**Work instruction:**
For the entries that follow, restate word for word the line containing "охвата населения спортом</div>", the line containing "носит постоянный спортом</td>", and every line that lies between them.

(Data extracted from a collection)
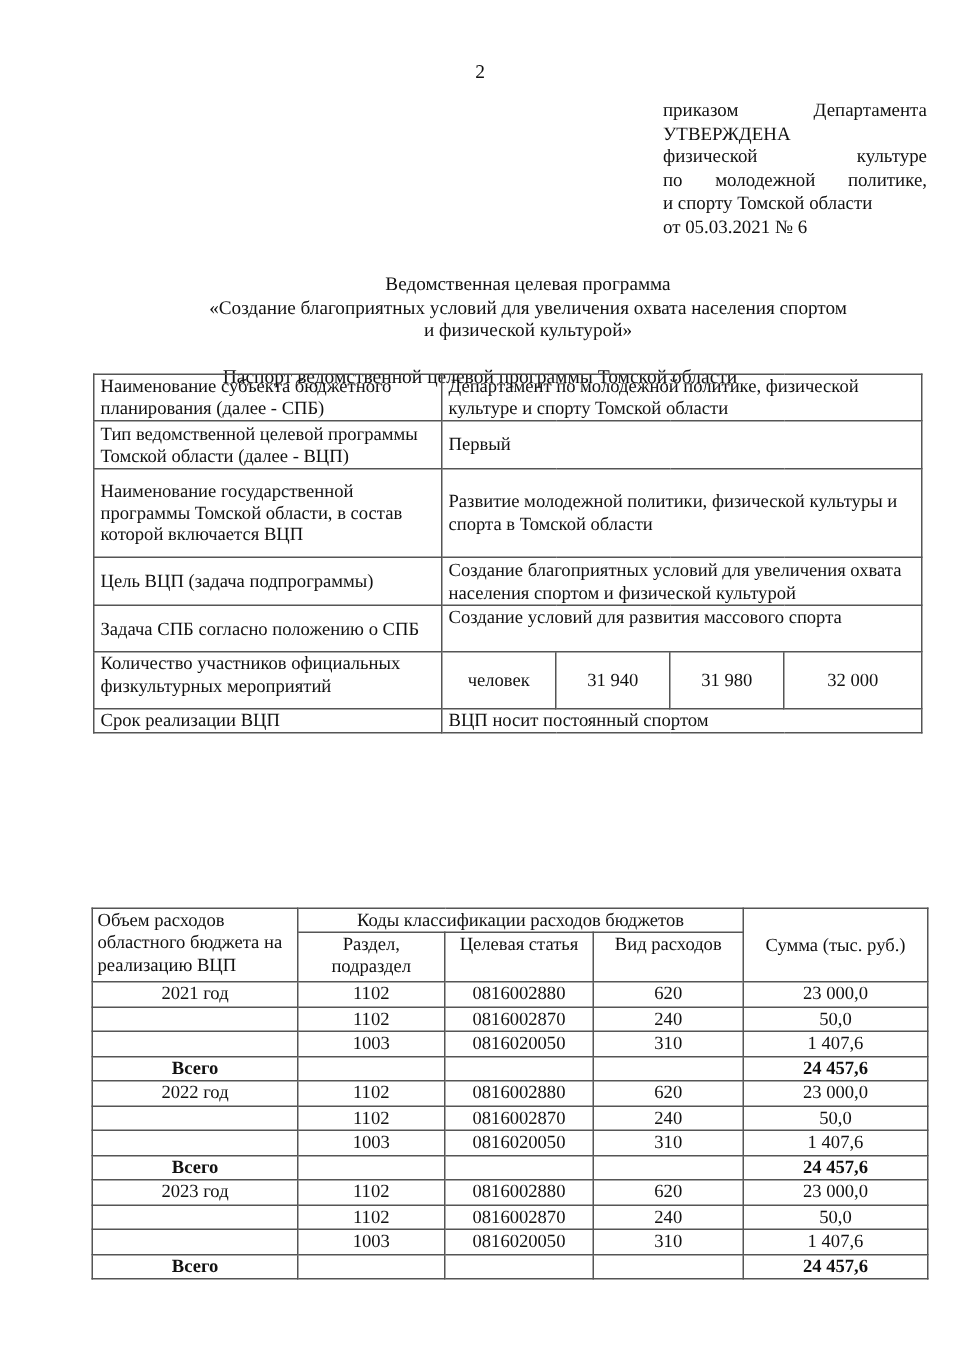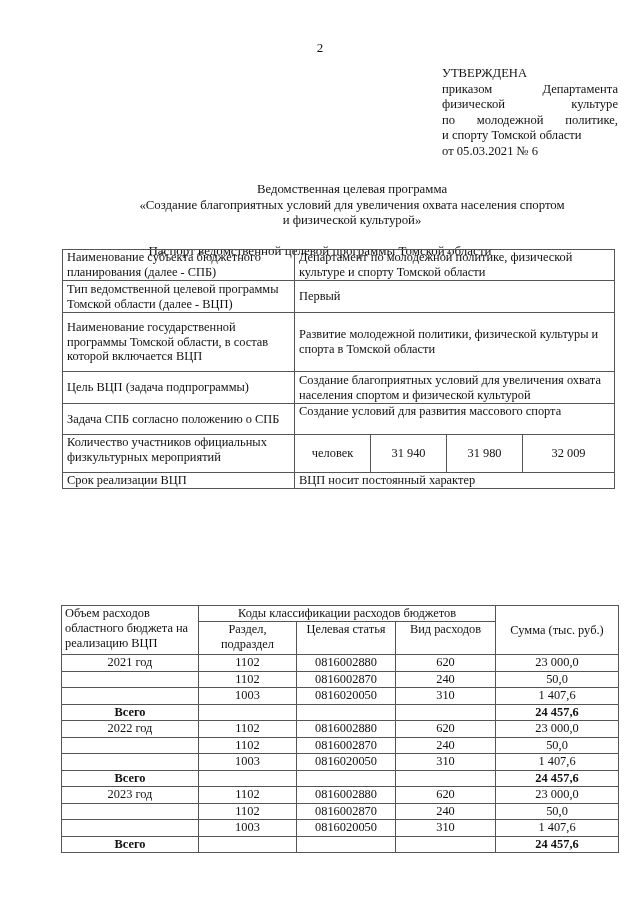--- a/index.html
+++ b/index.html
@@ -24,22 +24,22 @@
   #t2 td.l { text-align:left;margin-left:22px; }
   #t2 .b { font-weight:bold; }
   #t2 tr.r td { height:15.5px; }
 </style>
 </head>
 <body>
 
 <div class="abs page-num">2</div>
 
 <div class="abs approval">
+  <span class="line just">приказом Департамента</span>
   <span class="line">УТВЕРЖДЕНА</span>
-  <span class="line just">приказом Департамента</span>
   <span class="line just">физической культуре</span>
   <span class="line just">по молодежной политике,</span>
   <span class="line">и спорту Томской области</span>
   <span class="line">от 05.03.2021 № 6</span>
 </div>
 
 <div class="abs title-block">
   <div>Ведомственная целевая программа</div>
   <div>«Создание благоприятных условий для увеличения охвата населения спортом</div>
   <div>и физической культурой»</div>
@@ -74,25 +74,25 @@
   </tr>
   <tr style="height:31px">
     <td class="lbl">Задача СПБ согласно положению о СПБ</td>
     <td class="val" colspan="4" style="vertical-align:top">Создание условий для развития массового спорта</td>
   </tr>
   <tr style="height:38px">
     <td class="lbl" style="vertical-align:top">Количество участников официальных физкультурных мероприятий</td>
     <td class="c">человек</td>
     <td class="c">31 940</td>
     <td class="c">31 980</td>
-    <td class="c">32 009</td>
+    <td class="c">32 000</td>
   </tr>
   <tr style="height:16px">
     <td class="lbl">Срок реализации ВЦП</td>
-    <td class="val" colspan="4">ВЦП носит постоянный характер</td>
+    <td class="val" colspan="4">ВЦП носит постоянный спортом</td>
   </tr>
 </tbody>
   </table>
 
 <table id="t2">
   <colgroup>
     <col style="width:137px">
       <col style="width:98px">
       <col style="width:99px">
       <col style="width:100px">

**Response:**
   <div>«Создание благоприятных условий для увеличения охвата населения спортом</div>
   <div>и физической культурой»</div>
@@ -74,25 +74,25 @@
   </tr>
   <tr style="height:31px">
     <td class="lbl">Задача СПБ согласно положению о СПБ</td>
     <td class="val" colspan="4" style="vertical-align:top">Создание условий для развития массового спорта</td>
   </tr>
   <tr style="height:38px">
     <td class="lbl" style="vertical-align:top">Количество участников официальных физкультурных мероприятий</td>
     <td class="c">человек</td>
     <td class="c">31 940</td>
     <td class="c">31 980</td>
-    <td class="c">32 009</td>
+    <td class="c">32 000</td>
   </tr>
   <tr style="height:16px">
     <td class="lbl">Срок реализации ВЦП</td>
-    <td class="val" colspan="4">ВЦП носит постоянный характер</td>
+    <td class="val" colspan="4">ВЦП носит постоянный спортом</td>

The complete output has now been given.